Macron cherche aujourd’hui à gérer l’impasse en misant sur le facteur temps. Mais cette stratégie, loin d’apporter une solution, équivaut selon ses critiques à un déni de réalité et à une lente érosion de son capital politique. Jean-Luc Mélenchon, chef de La France insoumise, appelle à sa démission comme seule issue crédible. De son côté, Marine Le Pen, figure de proue de l’extrême droite, plaide pour de nouvelles législatives afin de prendre le contrôle de l’Assemblée et d’imposer son agenda.

La scène politique française est ainsi en proie à une crise que d’aucuns comparent à celle de 1958, qui avait provoqué l’effondrement de la IVᵉ République. L’époque était marquée par une instabilité chronique, l’impasse algérienne et l’incapacité des gouvernements successifs à trouver des solutions, jusqu’au retour du général de Gaulle et à l’avènement de la Vᵉ République et de son régime semi-présidentiel. Mais ce modèle institutionnel, qui a tenu plus de six décennies, semble aujourd’hui lui aussi à bout de souffle. L’absence de majorité stable et la dispersion des pôles de pouvoir ouvrent la voie aux lobbies et aux groupes de pression, souvent au détriment de la volonté populaire.

Théoriquement, pour nombre d’analystes, la chute de deux gouvernements en moins de six mois est le signe patent d’une crise structurelle du « système », révélatrice d’un déséquilibre profond dans l’architecture politique française, aggravé par un endettement record, une chute historique du pouvoir d’achat et une contestation sociale grandissante, avec des mouvements tels que « On ferme tout » qui promettent de durcir leur action.

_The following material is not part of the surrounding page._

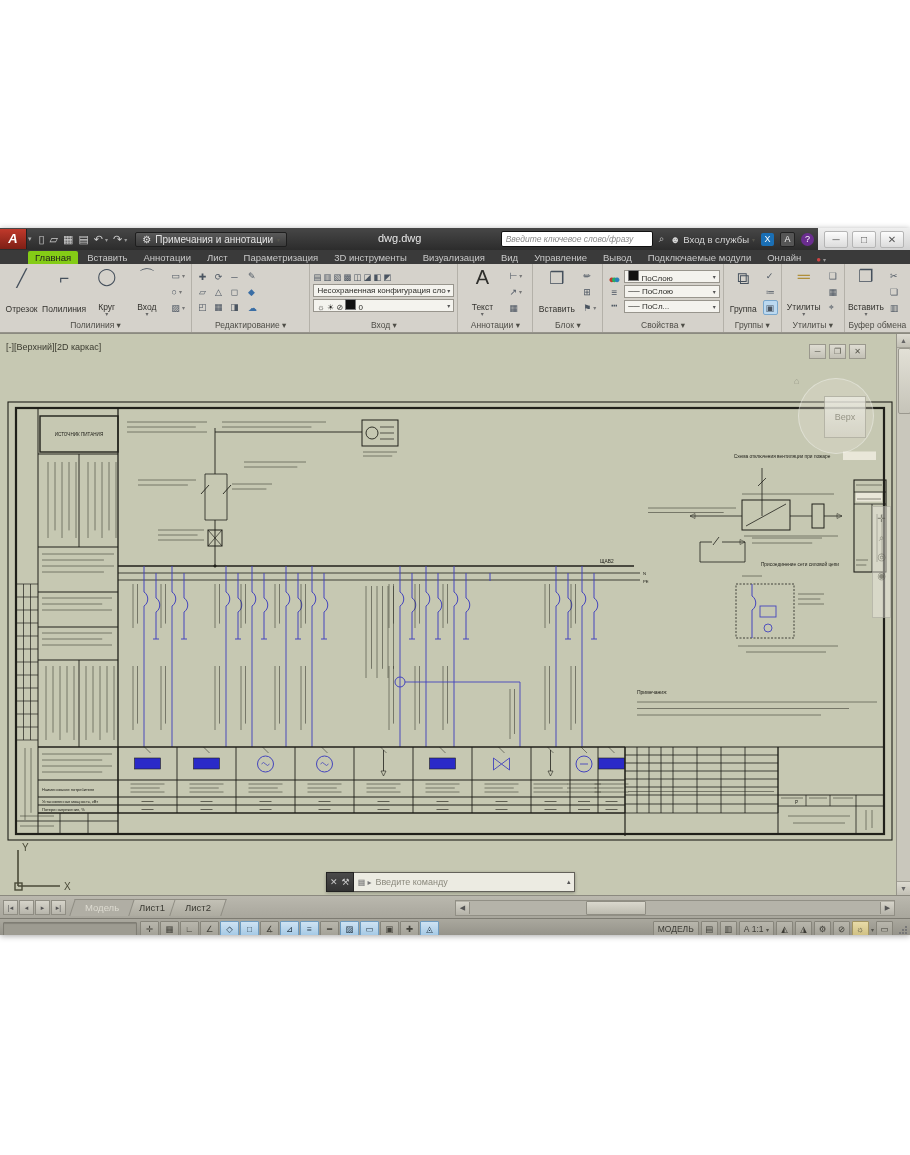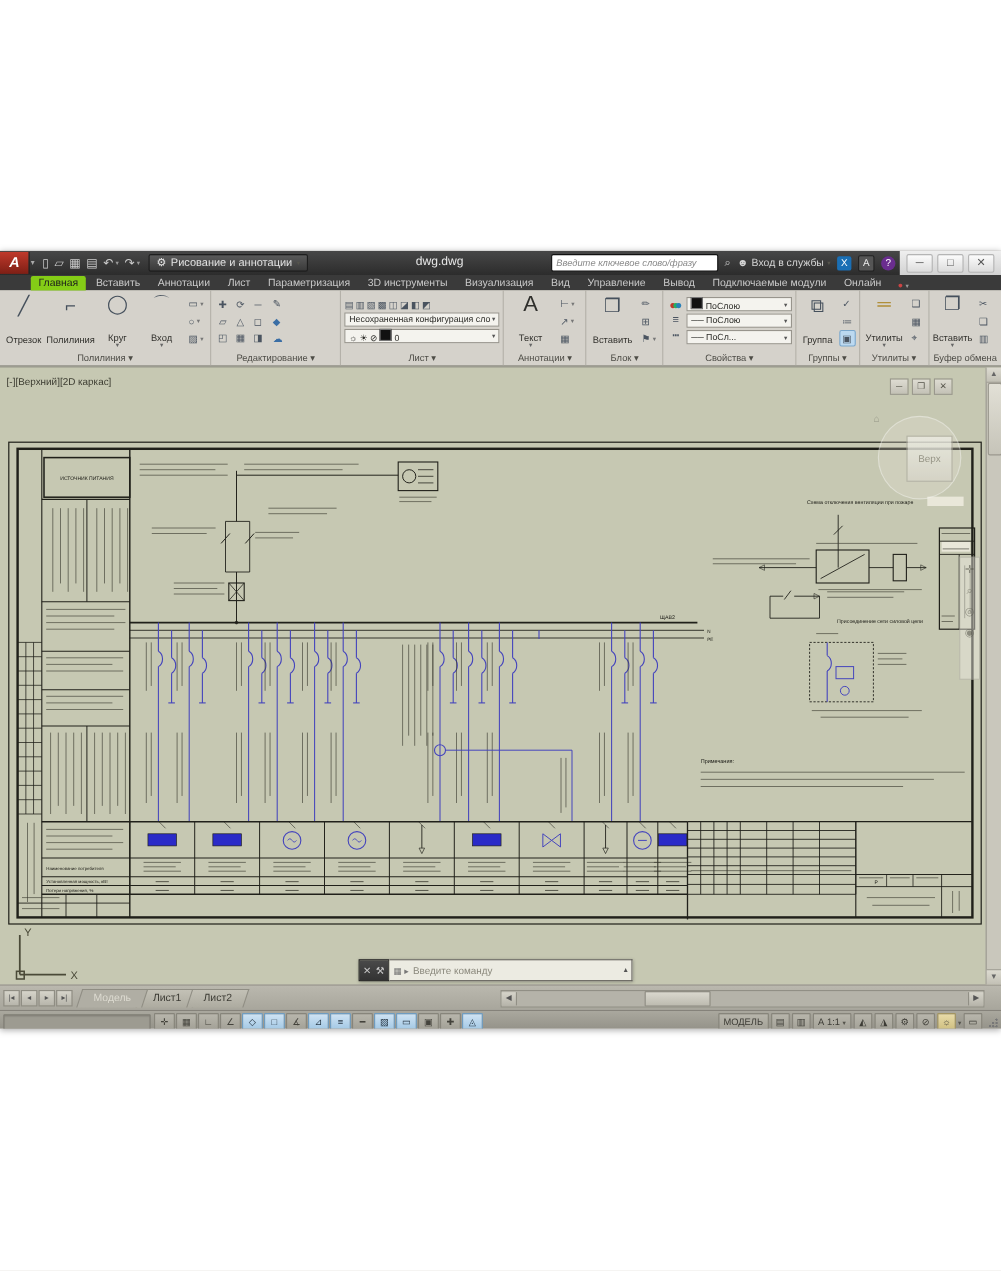"Рисование и аннотации" span { text: Рисование -> Примечания }
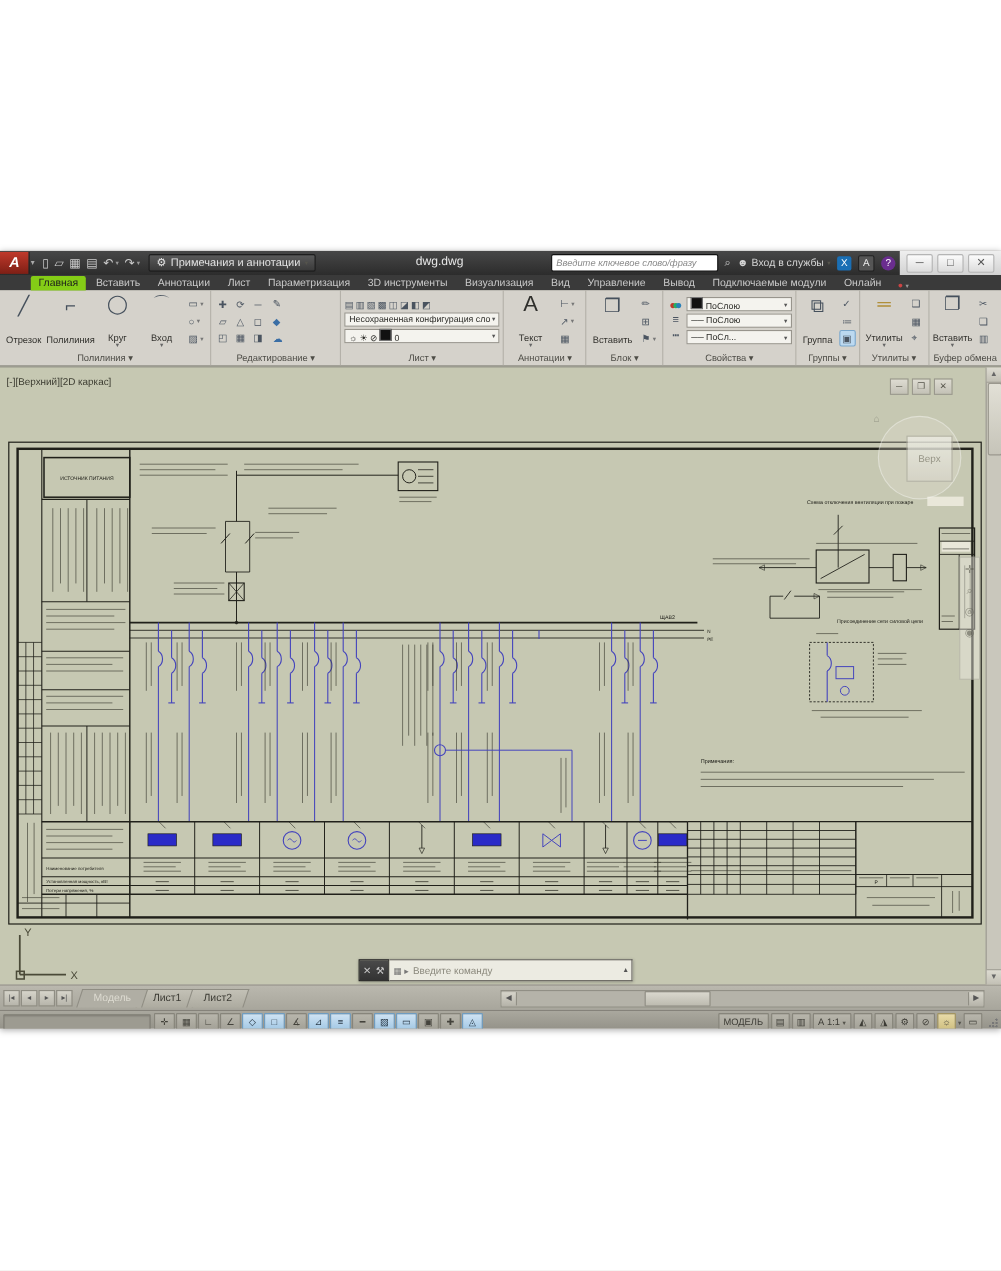"Лист ▾" div.plabel { text: Лист -> Вход }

D’autres observateurs, en revanche, voient dans ces renversements successifs – ceux de Michel Barnier et de François Bayrou notamment – moins une crise institutionnelle qu’une expression normale de la vitalité démocratique : le mécanisme même de la censure empêcherait l’exécutif de gouverner seul, en garantissant le partage du pouvoir et la délibération collective.